Friday, September 7, 2012

A cubic spline example

The example at left is taken from wikipedia and I'd like to talk about it. The original code for the graphics contain the curve as
<path d="M 70,420 C 150,70 700,145 650,420" style="fill: none; stroke-width: 2.5; stroke: black;"></path>
The details of the syntax are defined in the SVG Path specification.
Pointxy
P070420
P115070
P2700145
P3650420

We can evaluate this with the De Casteljau's algorithm:

Q0[t_] := P0 * (1 - t) + P1 *t
Q1[t_] := P1 * (1 - t) + P2 *t
Q2[t_] := P2 * (1 - t) + P3 *t

R0[t_] := Q0[t] * (1 - t) + Q1[t] * t
R1[t_] := Q1[t] * (1 - t) + Q2[t] * t

S0[t_] := R0[t] * (1 - t) + R1[t] * t

and plot S0[t] over the range {t,0,1}.  In the wikipedia graphics below S0 is shown as B.

Construction of a cubic Bézier curve
Animation of a cubic Bézier curve, t in [0,1]

The name of them though is cubic spline.  So let's get it into cubic form.  These control points are in fact the coefficients of Bernstein polynomial of degree 3. 

b_{0,3}[t] = (1 - t)^3
b_{1,3}[t] = 3t(1 - t)^2
b_{2,3}[t] = 3t^2(1 - t)
b_{3,3}[t] = t^3

and the spline segment is:

B[t] = b_{0,3}[t] * P0 +  b_{1,3}[t] * P1 + b_{2,3}[t] * P2 +  b_{3,3}[t] * P3

this can be expanded into separate x and y components:

x[t] = b_{0,3}[t] * P0_x + b_{1,3}[t] * P1_x + b_{2,3}[t] * P2_x + b_{3,3}[t] * P3_x
y[t] = b_{0,3}[t] * P0_y + b_{1,3}[t] * P1_y + b_{2,3}[t] * P2_y + b_{3,3}[t] * P3_y

When we expand into standard polynomial form we get:

x[t_]:= a_x + t * b_x + t^2 * c_x + t^3 *d_x
y[t_]:= a_y + t * b_y + t^2 * c_y + t^3 *d_y

where

a_x = P0_x
b_x = 3* P1_x - 3 P0_x
c_x = 3*P2_x - 6 *P1_x + 3*P0_x
d_x = P3_x - 3 * P2_x + 3*P1_x - P0_x


and similarly

a_y = P0_y
b_y = 3* P1_y - 3 P0_y
c_y = 3*P2_y - 6 *P1_y + 3*P0_y
d_y = P3_y - 3 * P2_y + 3*P1_y - P0_y

why splines?

I've been fascinated with splines for about 20 years. 

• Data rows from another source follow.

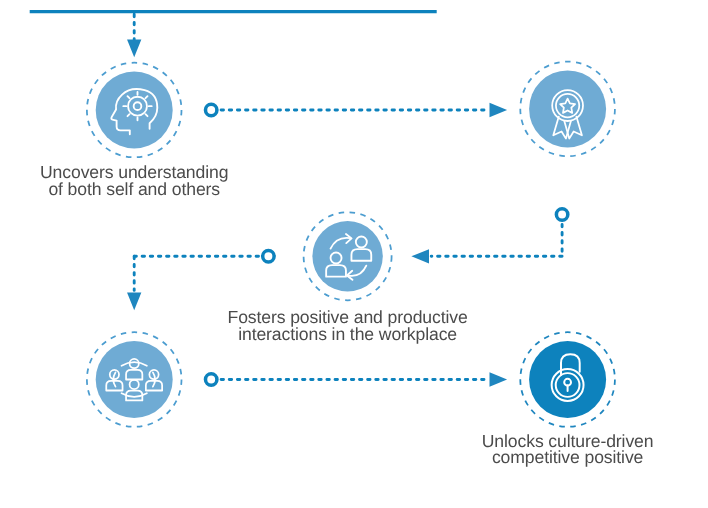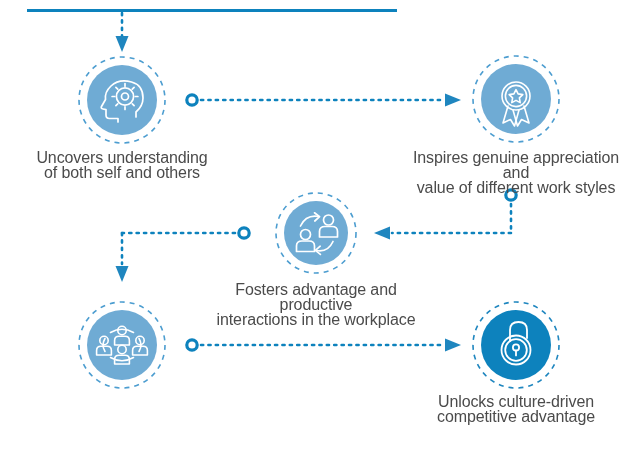"Inspires genuine appreciation and" div.node-caption { html: <div>Inspires genuine appreciation and value of different work styles</div> -> none }
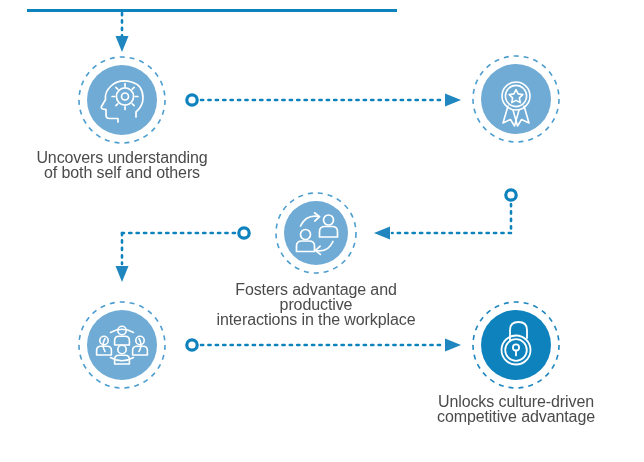"Fosters advantage and productive" div.node-caption { text: advantage -> positive }
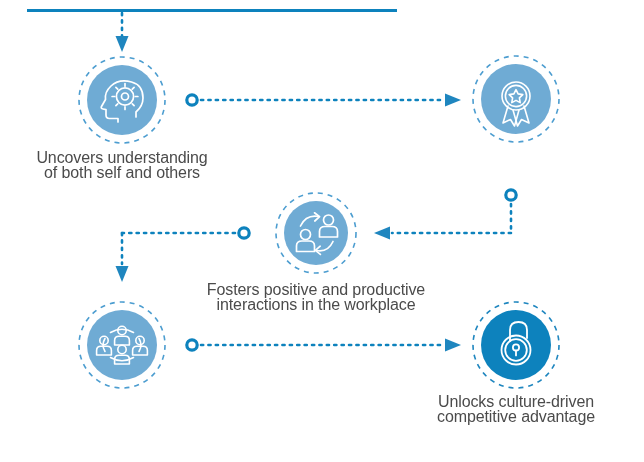"Unlocks culture-driven" div.node-caption { text: advantage -> positive }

Years back I spent a lot of time starting at the spline art on the front cover of PostScript Language Tutorial and Cookbook. It wasn't until years later that I would understand enough math or have good enough explanations to understand.




But I now have enough math to understand.  And like all hobbies I get pleasure from talking about it and fiddling with it.

The splines that are most common these days are cubic Bézier splines (the wikipedia page Bézier curve has better pictures).  They find use in CAD (a lot of the original work was done for the auto industry), fonts, and animation.  Basically they're the goto solution where smooth curves are desired.